Economic Inequality

The United States is a rich country. In 2012, the average U.S. household had an income of more than $71,000, far exceeding the poverty threshold. How is it possible, then, that so many Americans still live in poverty? The answer is that income is unequally distributed, with many households earning much less than the average and others earning much more.

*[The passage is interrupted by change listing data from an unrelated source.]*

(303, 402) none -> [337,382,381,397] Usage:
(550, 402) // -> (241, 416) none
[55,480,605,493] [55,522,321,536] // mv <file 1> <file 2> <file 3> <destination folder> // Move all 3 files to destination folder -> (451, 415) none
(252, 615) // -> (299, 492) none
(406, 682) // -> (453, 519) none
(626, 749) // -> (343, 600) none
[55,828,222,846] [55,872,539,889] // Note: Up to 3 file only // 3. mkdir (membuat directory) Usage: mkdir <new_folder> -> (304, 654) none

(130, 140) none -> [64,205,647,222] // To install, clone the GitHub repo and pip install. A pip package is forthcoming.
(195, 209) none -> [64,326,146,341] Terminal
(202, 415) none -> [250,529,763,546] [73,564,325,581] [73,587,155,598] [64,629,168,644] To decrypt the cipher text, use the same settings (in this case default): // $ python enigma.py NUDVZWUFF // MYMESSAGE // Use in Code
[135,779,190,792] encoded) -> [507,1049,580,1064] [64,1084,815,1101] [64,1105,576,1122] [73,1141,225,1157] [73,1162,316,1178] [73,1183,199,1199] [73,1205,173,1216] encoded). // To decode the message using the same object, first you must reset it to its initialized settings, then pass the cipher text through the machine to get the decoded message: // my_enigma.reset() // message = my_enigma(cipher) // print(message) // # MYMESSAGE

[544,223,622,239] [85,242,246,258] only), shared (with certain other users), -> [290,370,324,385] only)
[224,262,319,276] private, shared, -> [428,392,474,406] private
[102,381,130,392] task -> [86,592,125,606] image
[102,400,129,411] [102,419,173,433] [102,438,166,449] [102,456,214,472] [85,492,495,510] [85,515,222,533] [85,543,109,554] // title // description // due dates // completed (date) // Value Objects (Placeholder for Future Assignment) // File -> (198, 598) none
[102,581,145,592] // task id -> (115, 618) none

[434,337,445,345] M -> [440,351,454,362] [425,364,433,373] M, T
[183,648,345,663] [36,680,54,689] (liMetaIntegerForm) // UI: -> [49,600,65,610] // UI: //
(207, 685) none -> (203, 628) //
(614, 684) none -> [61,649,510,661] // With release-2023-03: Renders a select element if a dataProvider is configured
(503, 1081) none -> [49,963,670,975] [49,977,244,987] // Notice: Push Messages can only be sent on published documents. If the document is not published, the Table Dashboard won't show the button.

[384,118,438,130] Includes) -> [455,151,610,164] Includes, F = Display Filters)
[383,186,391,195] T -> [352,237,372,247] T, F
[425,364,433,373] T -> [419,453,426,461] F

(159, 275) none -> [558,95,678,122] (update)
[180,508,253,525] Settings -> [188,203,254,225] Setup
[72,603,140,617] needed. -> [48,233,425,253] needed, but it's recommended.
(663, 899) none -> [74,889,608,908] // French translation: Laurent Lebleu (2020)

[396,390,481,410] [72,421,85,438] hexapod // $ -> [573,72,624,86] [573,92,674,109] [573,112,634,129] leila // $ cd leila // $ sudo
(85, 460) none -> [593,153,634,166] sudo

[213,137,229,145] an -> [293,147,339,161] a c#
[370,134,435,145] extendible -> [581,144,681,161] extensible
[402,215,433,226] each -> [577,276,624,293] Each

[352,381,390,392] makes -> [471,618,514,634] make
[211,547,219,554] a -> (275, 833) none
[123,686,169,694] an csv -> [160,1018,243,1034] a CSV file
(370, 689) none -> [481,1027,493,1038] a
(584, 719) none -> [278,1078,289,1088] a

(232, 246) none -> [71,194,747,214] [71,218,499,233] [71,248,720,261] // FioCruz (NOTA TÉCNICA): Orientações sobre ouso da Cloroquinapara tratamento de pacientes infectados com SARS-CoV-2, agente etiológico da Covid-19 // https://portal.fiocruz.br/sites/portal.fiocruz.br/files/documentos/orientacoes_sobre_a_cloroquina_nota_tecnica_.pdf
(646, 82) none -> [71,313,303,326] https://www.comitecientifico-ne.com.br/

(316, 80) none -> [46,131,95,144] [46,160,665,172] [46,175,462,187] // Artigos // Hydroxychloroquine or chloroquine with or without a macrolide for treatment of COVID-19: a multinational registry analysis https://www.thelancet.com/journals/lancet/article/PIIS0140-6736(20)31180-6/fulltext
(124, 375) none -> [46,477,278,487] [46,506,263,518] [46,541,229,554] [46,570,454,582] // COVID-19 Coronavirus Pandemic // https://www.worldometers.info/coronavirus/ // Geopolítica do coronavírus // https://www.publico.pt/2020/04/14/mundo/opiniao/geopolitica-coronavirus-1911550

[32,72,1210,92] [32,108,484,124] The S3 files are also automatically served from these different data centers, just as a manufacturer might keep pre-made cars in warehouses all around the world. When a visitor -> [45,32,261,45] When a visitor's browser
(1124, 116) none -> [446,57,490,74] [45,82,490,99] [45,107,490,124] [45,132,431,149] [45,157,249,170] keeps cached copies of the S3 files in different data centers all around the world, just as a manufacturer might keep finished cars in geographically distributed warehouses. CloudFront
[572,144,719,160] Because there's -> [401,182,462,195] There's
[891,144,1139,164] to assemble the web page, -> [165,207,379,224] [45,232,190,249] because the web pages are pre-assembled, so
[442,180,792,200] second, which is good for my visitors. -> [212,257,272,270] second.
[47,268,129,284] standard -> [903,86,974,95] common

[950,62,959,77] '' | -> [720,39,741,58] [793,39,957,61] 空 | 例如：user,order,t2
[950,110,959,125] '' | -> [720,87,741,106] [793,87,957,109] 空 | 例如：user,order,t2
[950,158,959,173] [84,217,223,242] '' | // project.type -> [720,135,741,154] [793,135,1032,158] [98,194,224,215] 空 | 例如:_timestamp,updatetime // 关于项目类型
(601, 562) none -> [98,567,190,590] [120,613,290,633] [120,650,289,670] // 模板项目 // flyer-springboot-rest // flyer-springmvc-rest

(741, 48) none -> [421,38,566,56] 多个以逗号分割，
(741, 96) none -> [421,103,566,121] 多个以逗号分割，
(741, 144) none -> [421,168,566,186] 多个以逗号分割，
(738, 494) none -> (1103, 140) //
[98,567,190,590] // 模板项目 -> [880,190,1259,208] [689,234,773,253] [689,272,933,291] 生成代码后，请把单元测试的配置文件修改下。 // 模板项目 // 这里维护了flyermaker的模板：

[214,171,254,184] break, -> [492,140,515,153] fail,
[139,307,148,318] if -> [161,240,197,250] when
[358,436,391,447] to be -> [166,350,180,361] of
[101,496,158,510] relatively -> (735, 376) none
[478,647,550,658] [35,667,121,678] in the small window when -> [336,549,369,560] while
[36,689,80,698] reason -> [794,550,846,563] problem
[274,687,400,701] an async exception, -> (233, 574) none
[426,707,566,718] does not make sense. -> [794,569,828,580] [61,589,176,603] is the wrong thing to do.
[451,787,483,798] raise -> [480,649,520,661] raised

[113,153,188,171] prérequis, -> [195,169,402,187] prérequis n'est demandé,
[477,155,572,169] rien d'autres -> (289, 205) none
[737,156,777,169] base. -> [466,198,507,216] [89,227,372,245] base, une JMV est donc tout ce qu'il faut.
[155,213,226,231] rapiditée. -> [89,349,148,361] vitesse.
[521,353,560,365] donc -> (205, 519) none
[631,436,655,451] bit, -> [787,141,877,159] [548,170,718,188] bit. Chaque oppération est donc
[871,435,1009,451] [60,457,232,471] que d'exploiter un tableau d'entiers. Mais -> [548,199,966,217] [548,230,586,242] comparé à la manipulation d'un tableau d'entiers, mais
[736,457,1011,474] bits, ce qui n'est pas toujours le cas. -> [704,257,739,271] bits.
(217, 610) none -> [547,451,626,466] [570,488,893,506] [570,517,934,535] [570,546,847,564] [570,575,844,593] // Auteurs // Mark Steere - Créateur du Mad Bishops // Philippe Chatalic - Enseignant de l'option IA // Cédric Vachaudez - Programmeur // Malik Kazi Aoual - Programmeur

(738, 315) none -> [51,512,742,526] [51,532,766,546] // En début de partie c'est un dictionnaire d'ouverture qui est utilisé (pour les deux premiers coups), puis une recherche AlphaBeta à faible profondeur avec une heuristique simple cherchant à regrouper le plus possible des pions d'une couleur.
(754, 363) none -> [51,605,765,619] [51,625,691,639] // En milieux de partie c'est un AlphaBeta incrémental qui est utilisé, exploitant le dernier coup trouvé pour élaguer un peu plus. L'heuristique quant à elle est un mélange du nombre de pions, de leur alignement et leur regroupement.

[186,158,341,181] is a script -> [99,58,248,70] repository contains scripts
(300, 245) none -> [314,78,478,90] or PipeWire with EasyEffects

Table 78.2 shows the distribution of pre-tax income among U.S. families in 2012—income before federal income taxes are paid—as estimated by the Census Bureau. Households are grouped into quintiles, each containing 20% or one-fifth of the population. The first, or bottom, quintile contains households whose income put them below the 20th percentile in income, the second quintile contains households whose income put them between the 20th and 40th percentiles, and so on. The Census Bureau also provides data on the 5% of families with the highest incomes.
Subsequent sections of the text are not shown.